El fútbol es un reflejo de la vida misma. Araujo se equivocó, por instinto, como lo hemos hecho todos alguna vez. La cagas y no hay manera de remediarlo. Solo queda perdonarse a uno mismo, con una compasión propia sin la que no podríamos existir. Ya se sabe; mejor un gol en contra que jugar 60 minutos con uno menos y que el daño colateral sacrifique a una de las piezas más desequilibrantes del tapete. La teoría nos la sabemos todos, en la práctica la cosa cambia. De esa expulsión nació otro contexto, muy distinto al que Xavi tenía apuntado en su libreta. La ventaja del Barça se volvió casi transparente, porque un acto de fe no sería suficiente.
No hay más explicación que esa. Por mucho que pongamos la imaginación en otra cosa que no fue y escudriñemos en el cajón donde conviven las injusticias, las excusas y la contrafactualidad en un mismo caos de calcetines desparejados. Al Barça le salió todo cruz. Expulsión del central, de su técnico y del entrenador de porteros. Hat-trick. Xavi perdió los papeles de su cuaderno y no volvió a encontrarlos. Nadie sabe dónde están. El outfit intimidador de Koundé se quedó en la percha del armario de París. Las atajadas de ter Stegen fueron en vano. Le echaron agua a la chispa de Raphinha, que no quería bajar los brazos de ninguna de las maneras. Los niños experimentaron la angustia del primer desamor. Hasta la sensatez de Gündogan se estrelló al palo. La sentencia de los once metros permitió que se pavoneara hasta el que no había lucido. El nivel de Vitinha y Barcola deslumbraron. El ex volviendo a marcar. Y el otro ex, líder del conjunto parisino, festejando una alegría que es tu propio dolor. El corazón en pedazos.

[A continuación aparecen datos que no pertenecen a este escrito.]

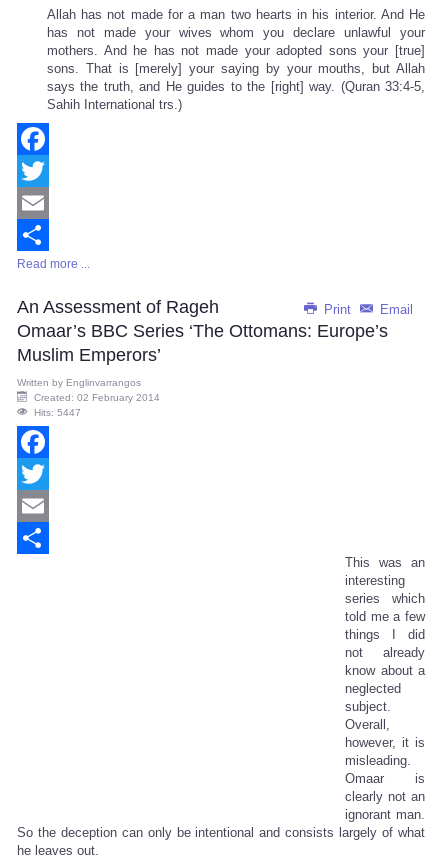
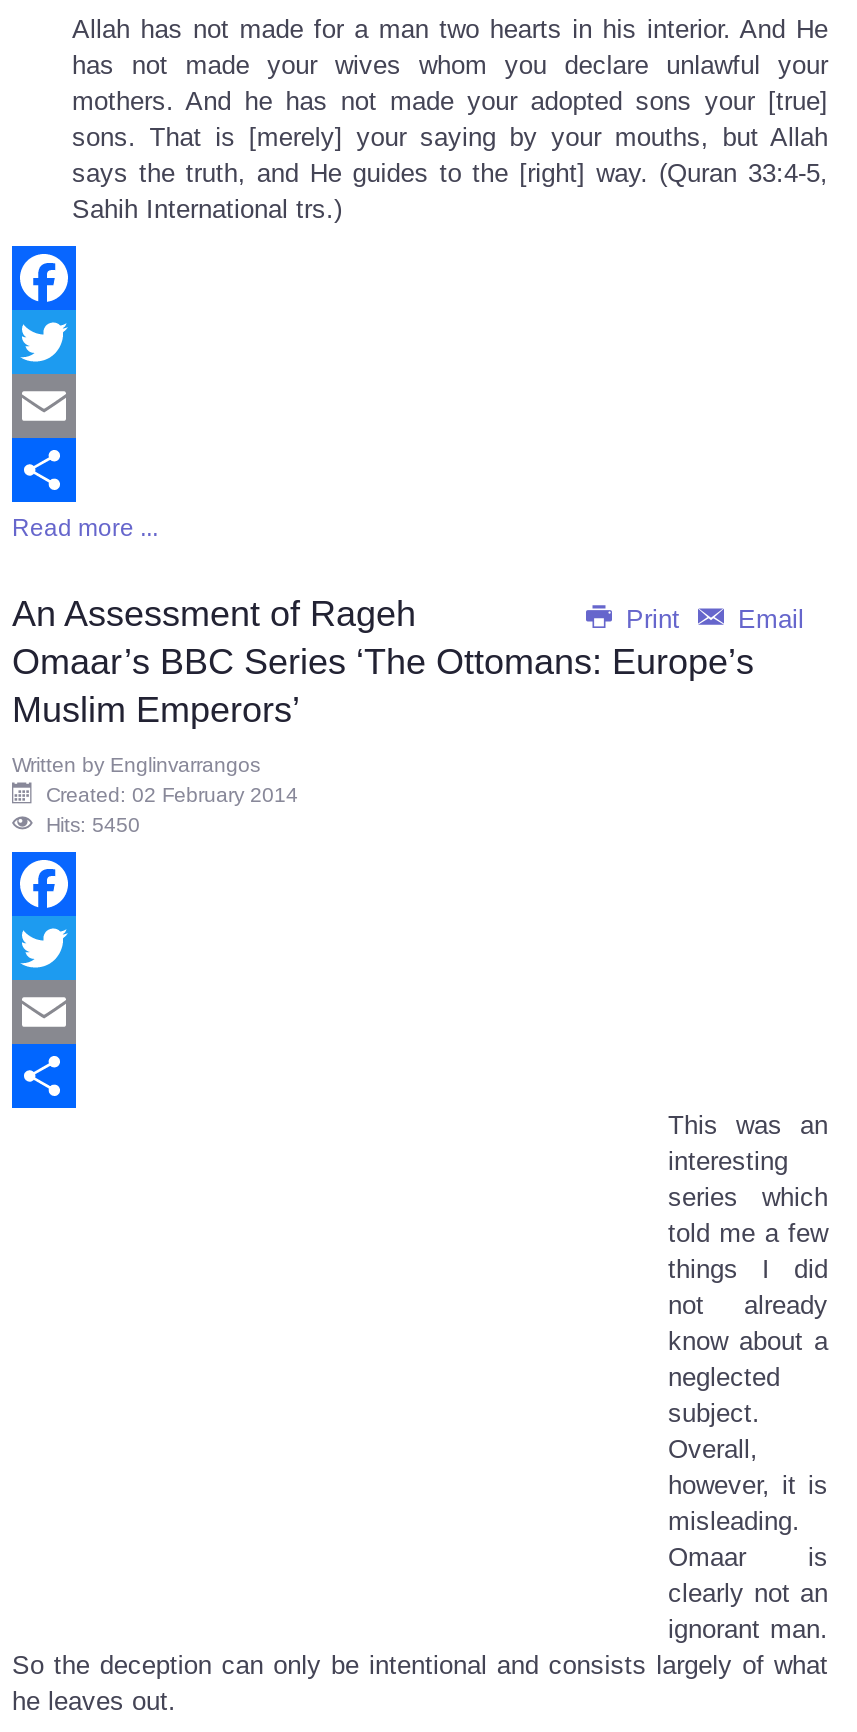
- Hits: 5447
+ Hits: 5450
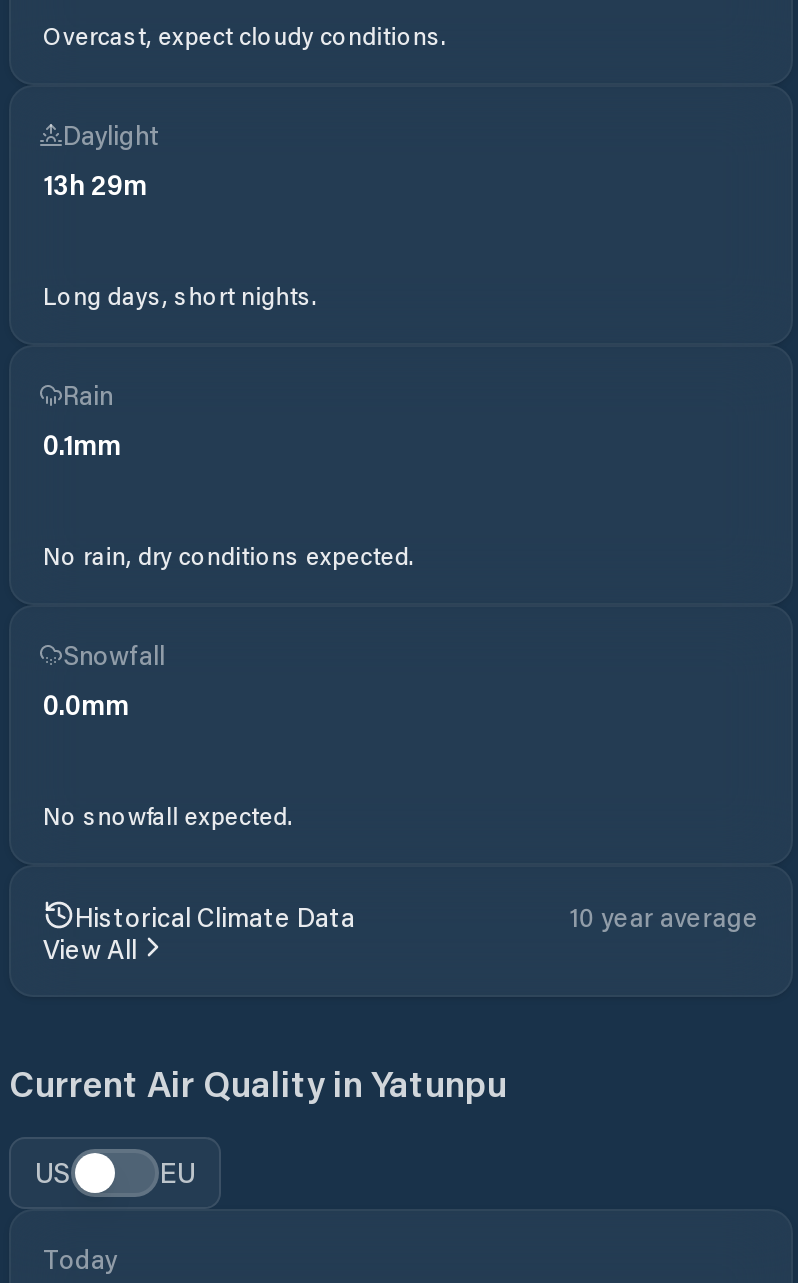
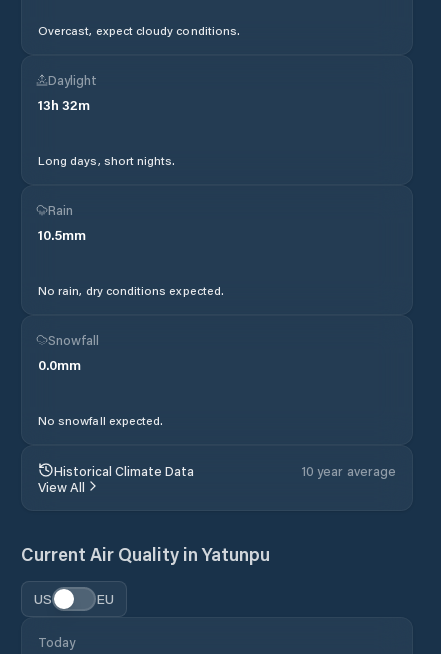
- 13h 29m
+ 13h 32m

- 0.1mm
+ 10.5mm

No hay tiritas para tantas heridas; aunque esta derrota no tenga que ver con la lista de disgustos acumulados. La vida trae hostias y a veces te preguntas cuántas más vas a recibir, por si debes ir poniendo la mejilla y no te pille desprevenido; que duele más. Al Barça le cogió distraído el bofetón, porque estaba haciendo las cosas bien. Había vuelto a competir, había ayudado a dar a luz a una camada de cachorros con muchas ganas de jugar, había vuelto a servir una bandeja de esperanza. La afición se la había merendado antes de ir al estadio y no se esperaba tal indigestión.
En la tarde de ayer, el metro de Barcelona y sus calles estaban teñidas de camisetas blaugranas. Las miradas que cruzabas tenían el iris con el color de la ilusión y los nervios. La indiferencia no existía. Por fin se había marchado. Quizá volver a experimentar esa sensación, la de las mariposas en el estómago antes de que suene el himno, deba ser el mejor resumen de esta eliminatoria. Cuando sentimos, aunque sea para acabar jodidos, estamos vivos.